*** RECORDS SHOWN ***

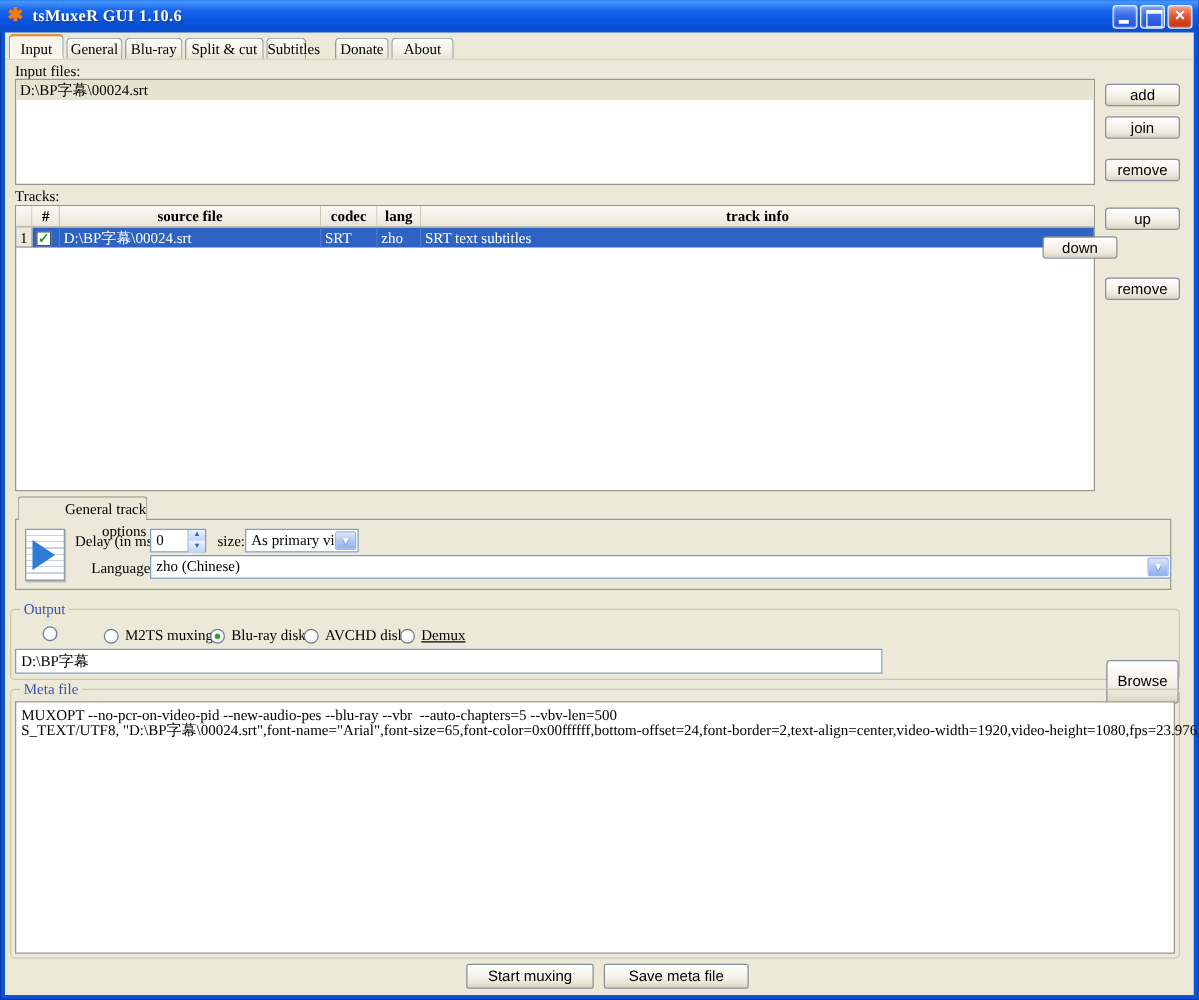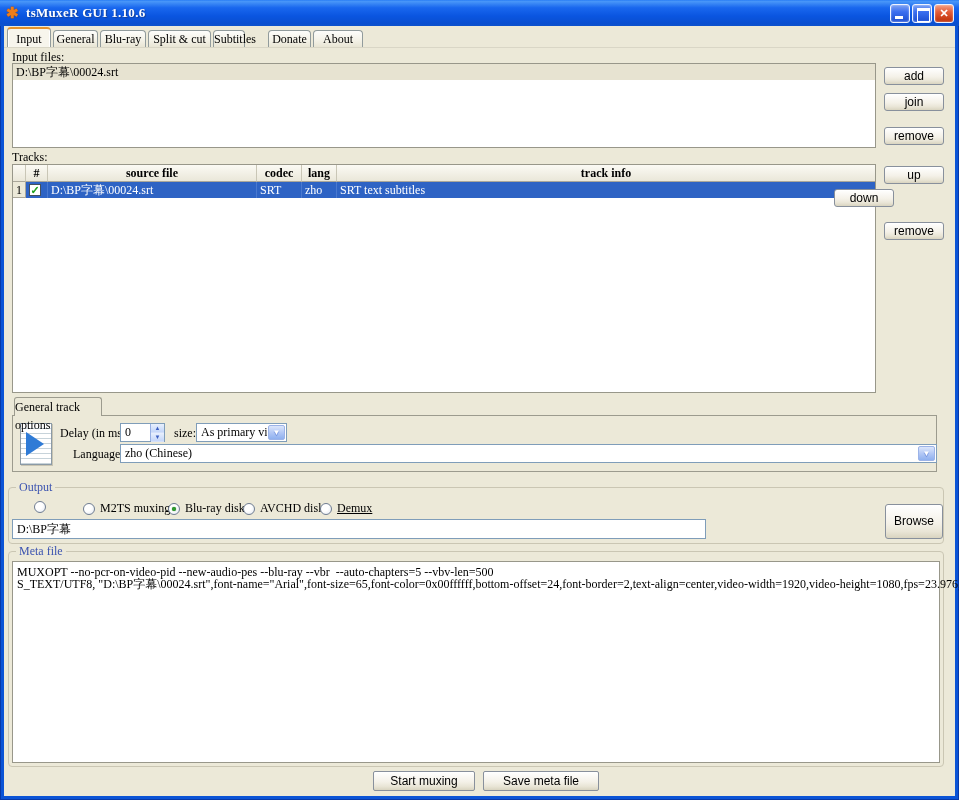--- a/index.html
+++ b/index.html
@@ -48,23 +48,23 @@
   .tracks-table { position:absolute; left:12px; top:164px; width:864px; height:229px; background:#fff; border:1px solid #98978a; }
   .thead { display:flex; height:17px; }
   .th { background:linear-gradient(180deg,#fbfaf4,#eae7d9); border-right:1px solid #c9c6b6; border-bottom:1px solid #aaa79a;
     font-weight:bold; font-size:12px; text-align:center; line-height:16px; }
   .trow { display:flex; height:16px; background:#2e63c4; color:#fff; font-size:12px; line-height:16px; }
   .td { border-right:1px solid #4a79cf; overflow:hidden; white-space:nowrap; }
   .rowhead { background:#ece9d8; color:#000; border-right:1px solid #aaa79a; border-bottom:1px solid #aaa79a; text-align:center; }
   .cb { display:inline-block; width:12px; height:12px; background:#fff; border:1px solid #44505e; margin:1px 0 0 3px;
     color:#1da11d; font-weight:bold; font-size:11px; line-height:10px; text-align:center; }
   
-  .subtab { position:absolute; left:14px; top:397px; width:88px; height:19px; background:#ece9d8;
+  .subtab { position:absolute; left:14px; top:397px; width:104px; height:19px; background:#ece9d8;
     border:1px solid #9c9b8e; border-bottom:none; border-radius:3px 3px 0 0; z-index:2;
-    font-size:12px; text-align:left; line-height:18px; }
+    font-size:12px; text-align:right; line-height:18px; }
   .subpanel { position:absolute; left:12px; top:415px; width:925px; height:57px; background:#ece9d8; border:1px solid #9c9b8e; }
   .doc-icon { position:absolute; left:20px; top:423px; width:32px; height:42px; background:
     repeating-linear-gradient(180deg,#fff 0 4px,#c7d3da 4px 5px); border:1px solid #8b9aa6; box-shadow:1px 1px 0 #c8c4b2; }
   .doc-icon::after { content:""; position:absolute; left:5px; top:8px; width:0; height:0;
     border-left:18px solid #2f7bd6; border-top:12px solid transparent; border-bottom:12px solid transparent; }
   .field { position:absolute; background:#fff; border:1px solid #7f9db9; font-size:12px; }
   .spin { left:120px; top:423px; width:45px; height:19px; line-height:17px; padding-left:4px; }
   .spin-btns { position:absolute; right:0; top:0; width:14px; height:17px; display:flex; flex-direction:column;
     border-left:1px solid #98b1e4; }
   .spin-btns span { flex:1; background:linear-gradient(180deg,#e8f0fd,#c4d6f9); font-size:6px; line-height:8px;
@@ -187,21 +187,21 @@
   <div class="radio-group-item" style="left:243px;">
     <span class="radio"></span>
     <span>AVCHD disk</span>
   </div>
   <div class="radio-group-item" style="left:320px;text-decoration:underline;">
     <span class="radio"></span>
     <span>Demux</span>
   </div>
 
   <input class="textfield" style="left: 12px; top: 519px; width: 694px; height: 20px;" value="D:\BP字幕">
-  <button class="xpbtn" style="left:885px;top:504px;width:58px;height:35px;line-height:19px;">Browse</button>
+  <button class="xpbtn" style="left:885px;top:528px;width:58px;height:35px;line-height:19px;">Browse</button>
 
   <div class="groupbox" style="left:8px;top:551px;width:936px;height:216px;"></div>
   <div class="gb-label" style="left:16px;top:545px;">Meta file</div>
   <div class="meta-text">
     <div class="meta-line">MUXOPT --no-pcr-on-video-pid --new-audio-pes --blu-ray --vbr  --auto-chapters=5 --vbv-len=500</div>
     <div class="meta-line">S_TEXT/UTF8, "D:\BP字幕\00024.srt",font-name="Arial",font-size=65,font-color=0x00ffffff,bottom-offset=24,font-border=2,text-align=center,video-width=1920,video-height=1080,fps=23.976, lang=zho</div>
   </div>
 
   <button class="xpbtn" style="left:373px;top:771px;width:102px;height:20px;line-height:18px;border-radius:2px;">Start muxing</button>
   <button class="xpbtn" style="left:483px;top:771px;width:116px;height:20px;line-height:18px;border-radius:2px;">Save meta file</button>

*** End of RECORDS SHOWN ***

The required output is every line of the entries, starting at the one that contains "border-left:18px solid #2f7bd6;" and ending at the last, copied exactly.

- _TASK RESPONSE_
     border-left:18px solid #2f7bd6; border-top:12px solid transparent; border-bottom:12px solid transparent; }
   .field { position:absolute; background:#fff; border:1px solid #7f9db9; font-size:12px; }
   .spin { left:120px; top:423px; width:45px; height:19px; line-height:17px; padding-left:4px; }
   .spin-btns { position:absolute; right:0; top:0; width:14px; height:17px; display:flex; flex-direction:column;
     border-left:1px solid #98b1e4; }
   .spin-btns span { flex:1; background:linear-gradient(180deg,#e8f0fd,#c4d6f9); font-size:6px; line-height:8px;
@@ -187,21 +187,21 @@
   <div class="radio-group-item" style="left:243px;">
     <span class="radio"></span>
     <span>AVCHD disk</span>
   </div>
   <div class="radio-group-item" style="left:320px;text-decoration:underline;">
     <span class="radio"></span>
     <span>Demux</span>
   </div>
 
   <input class="textfield" style="left: 12px; top: 519px; width: 694px; height: 20px;" value="D:\BP字幕">
-  <button class="xpbtn" style="left:885px;top:504px;width:58px;height:35px;line-height:19px;">Browse</button>
+  <button class="xpbtn" style="left:885px;top:528px;width:58px;height:35px;line-height:19px;">Browse</button>
 
   <div class="groupbox" style="left:8px;top:551px;width:936px;height:216px;"></div>
   <div class="gb-label" style="left:16px;top:545px;">Meta file</div>
   <div class="meta-text">
     <div class="meta-line">MUXOPT --no-pcr-on-video-pid --new-audio-pes --blu-ray --vbr  --auto-chapters=5 --vbv-len=500</div>
     <div class="meta-line">S_TEXT/UTF8, "D:\BP字幕\00024.srt",font-name="Arial",font-size=65,font-color=0x00ffffff,bottom-offset=24,font-border=2,text-align=center,video-width=1920,video-height=1080,fps=23.976, lang=zho</div>
   </div>
 
   <button class="xpbtn" style="left:373px;top:771px;width:102px;height:20px;line-height:18px;border-radius:2px;">Start muxing</button>
   <button class="xpbtn" style="left:483px;top:771px;width:116px;height:20px;line-height:18px;border-radius:2px;">Save meta file</button>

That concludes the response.